When the line containing "- Finish design" appears in the data below, begin copying there and stop only after the line containing "name for branding".

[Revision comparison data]
----

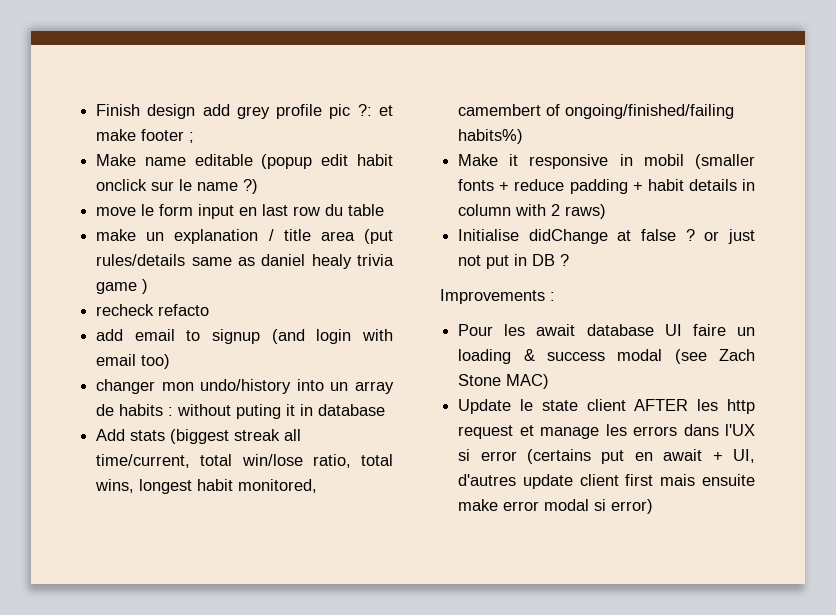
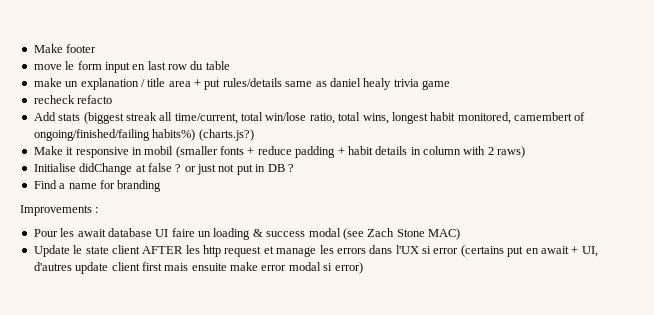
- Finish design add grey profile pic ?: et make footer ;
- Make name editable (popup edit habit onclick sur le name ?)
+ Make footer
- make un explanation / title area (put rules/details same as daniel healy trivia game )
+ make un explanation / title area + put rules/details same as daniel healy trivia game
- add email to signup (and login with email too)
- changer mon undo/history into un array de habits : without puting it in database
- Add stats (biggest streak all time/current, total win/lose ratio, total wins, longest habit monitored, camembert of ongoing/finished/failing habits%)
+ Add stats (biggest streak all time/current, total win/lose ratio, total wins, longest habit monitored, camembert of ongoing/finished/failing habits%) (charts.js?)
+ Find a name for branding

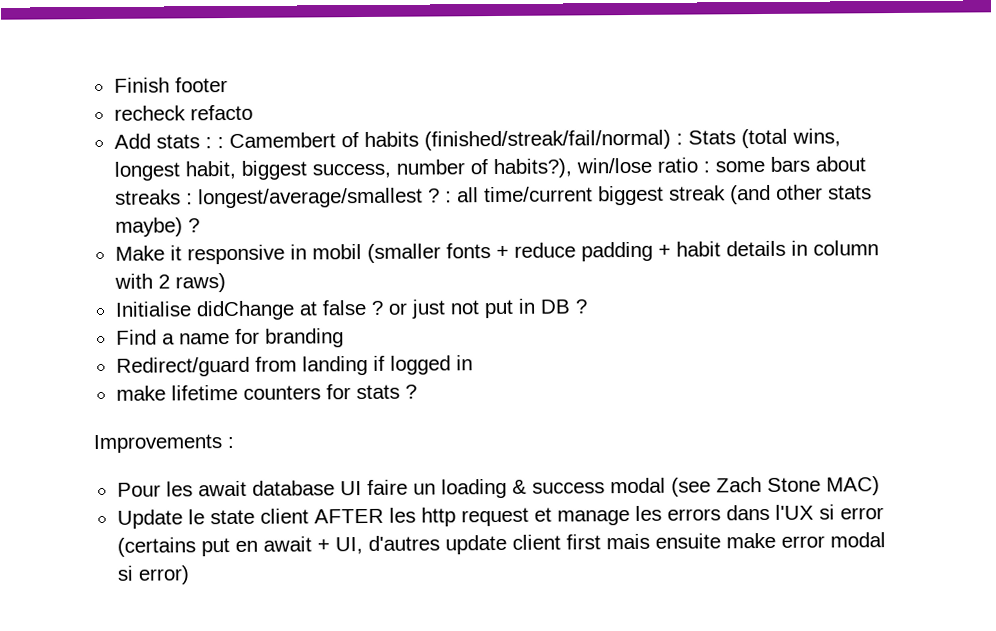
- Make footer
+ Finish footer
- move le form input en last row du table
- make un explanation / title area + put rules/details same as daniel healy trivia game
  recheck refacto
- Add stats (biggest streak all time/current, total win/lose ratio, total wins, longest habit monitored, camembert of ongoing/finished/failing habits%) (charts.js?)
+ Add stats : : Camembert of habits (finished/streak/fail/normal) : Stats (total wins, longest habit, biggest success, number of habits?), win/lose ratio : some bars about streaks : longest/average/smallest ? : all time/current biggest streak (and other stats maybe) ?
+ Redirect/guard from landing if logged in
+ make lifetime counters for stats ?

----

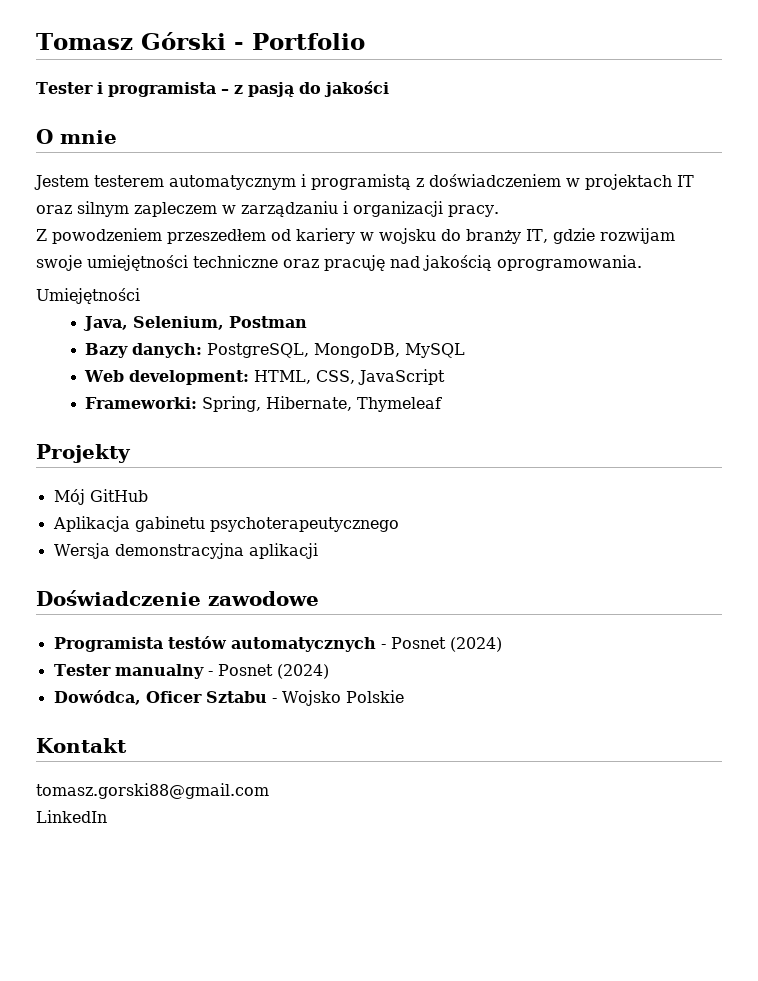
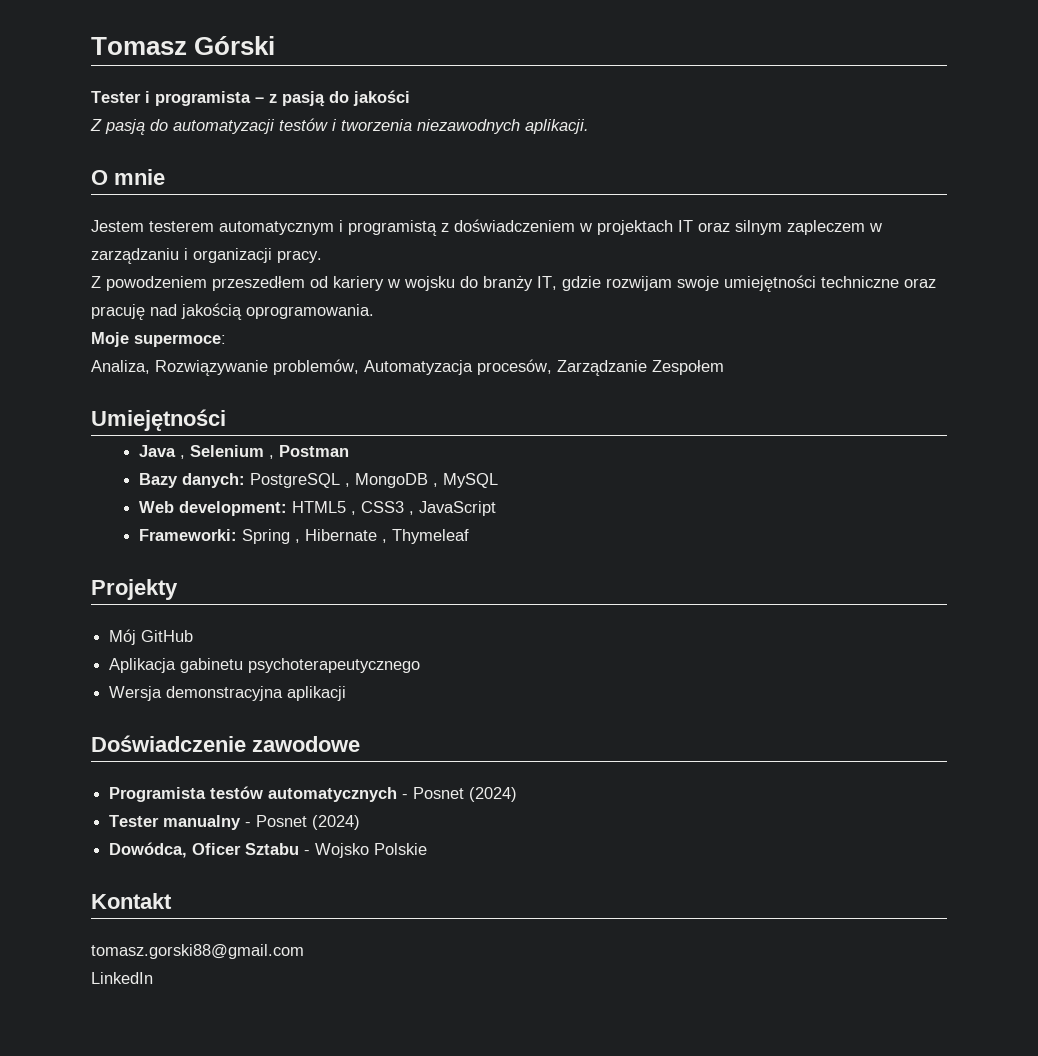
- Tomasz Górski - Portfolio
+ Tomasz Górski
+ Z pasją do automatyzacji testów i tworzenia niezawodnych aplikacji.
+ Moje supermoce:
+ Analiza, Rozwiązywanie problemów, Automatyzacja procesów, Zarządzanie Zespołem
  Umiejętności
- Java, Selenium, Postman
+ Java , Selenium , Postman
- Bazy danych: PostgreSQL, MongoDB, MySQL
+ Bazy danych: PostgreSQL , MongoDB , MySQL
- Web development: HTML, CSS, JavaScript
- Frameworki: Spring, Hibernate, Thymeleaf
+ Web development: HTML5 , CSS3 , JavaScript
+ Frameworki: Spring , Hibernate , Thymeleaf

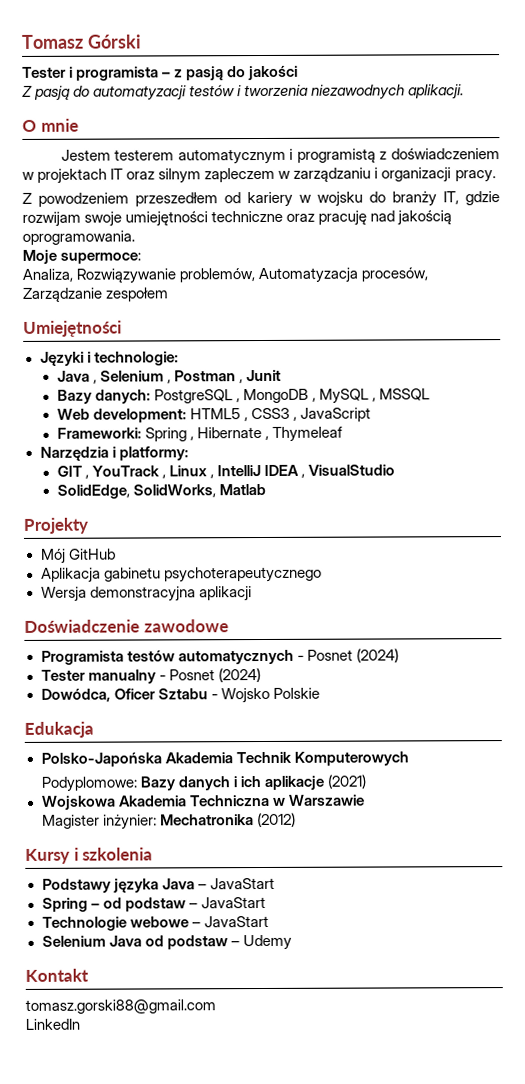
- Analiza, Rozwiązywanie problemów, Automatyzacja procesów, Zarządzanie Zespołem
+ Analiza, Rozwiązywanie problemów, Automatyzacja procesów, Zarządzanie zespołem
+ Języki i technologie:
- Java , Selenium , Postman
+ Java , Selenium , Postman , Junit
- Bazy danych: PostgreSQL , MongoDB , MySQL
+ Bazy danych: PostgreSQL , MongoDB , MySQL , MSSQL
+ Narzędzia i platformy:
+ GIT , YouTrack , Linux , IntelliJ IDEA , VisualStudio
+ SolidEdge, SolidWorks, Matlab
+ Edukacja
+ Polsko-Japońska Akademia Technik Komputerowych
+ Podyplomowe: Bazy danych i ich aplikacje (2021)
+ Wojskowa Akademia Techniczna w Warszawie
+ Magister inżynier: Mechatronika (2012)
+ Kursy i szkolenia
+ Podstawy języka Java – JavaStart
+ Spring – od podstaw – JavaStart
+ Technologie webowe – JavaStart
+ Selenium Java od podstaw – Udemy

----

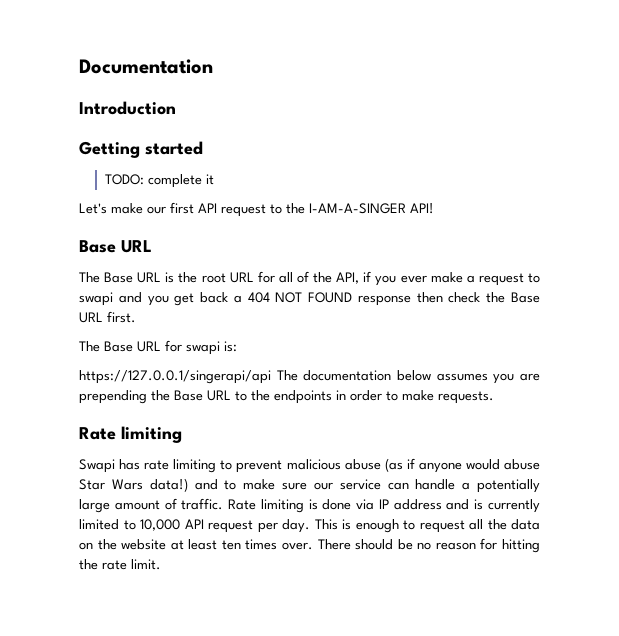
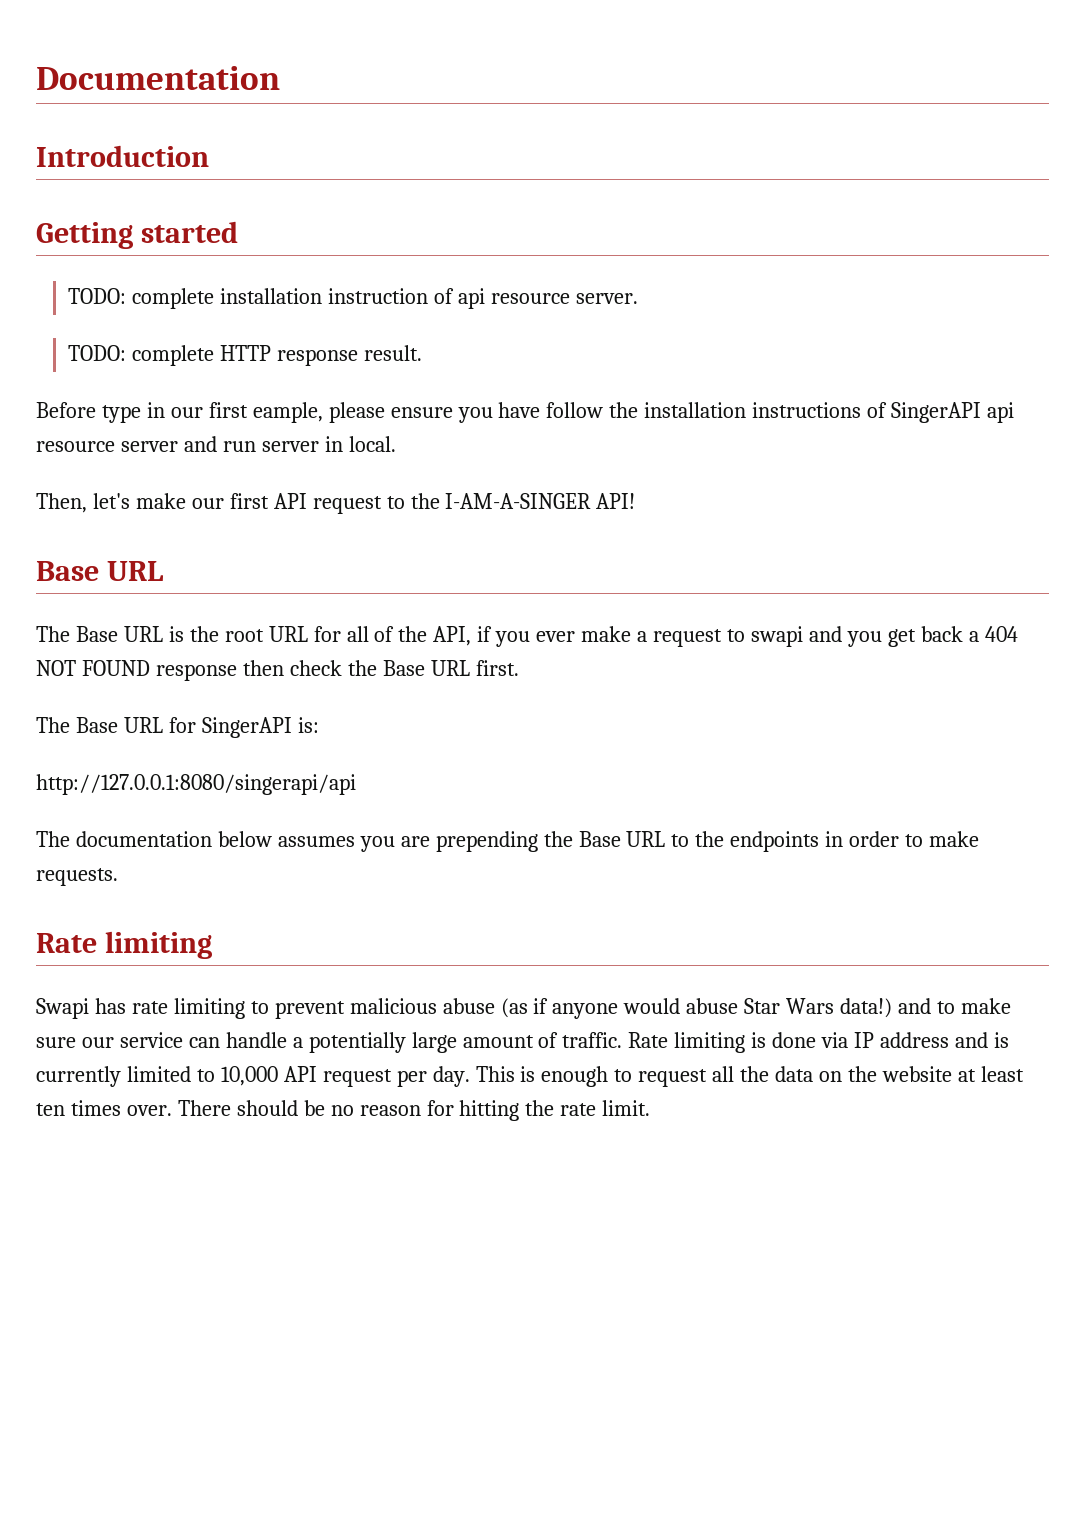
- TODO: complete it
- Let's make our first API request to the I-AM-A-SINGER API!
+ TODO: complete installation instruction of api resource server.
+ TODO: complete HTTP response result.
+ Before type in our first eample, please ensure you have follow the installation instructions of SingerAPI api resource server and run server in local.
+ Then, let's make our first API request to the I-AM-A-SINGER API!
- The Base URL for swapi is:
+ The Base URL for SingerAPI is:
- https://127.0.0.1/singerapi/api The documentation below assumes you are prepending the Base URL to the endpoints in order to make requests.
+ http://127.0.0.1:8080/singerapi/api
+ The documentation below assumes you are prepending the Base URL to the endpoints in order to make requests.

----

**SOLUTION TO THE EXERCISE**
- Finish design add grey profile pic ?: et make footer ;
- Make name editable (popup edit habit onclick sur le name ?)
+ Make footer
- make un explanation / title area (put rules/details same as daniel healy trivia game )
+ make un explanation / title area + put rules/details same as daniel healy trivia game
- add email to signup (and login with email too)
- changer mon undo/history into un array de habits : without puting it in database
- Add stats (biggest streak all time/current, total win/lose ratio, total wins, longest habit monitored, camembert of ongoing/finished/failing habits%)
+ Add stats (biggest streak all time/current, total win/lose ratio, total wins, longest habit monitored, camembert of ongoing/finished/failing habits%) (charts.js?)
+ Find a name for branding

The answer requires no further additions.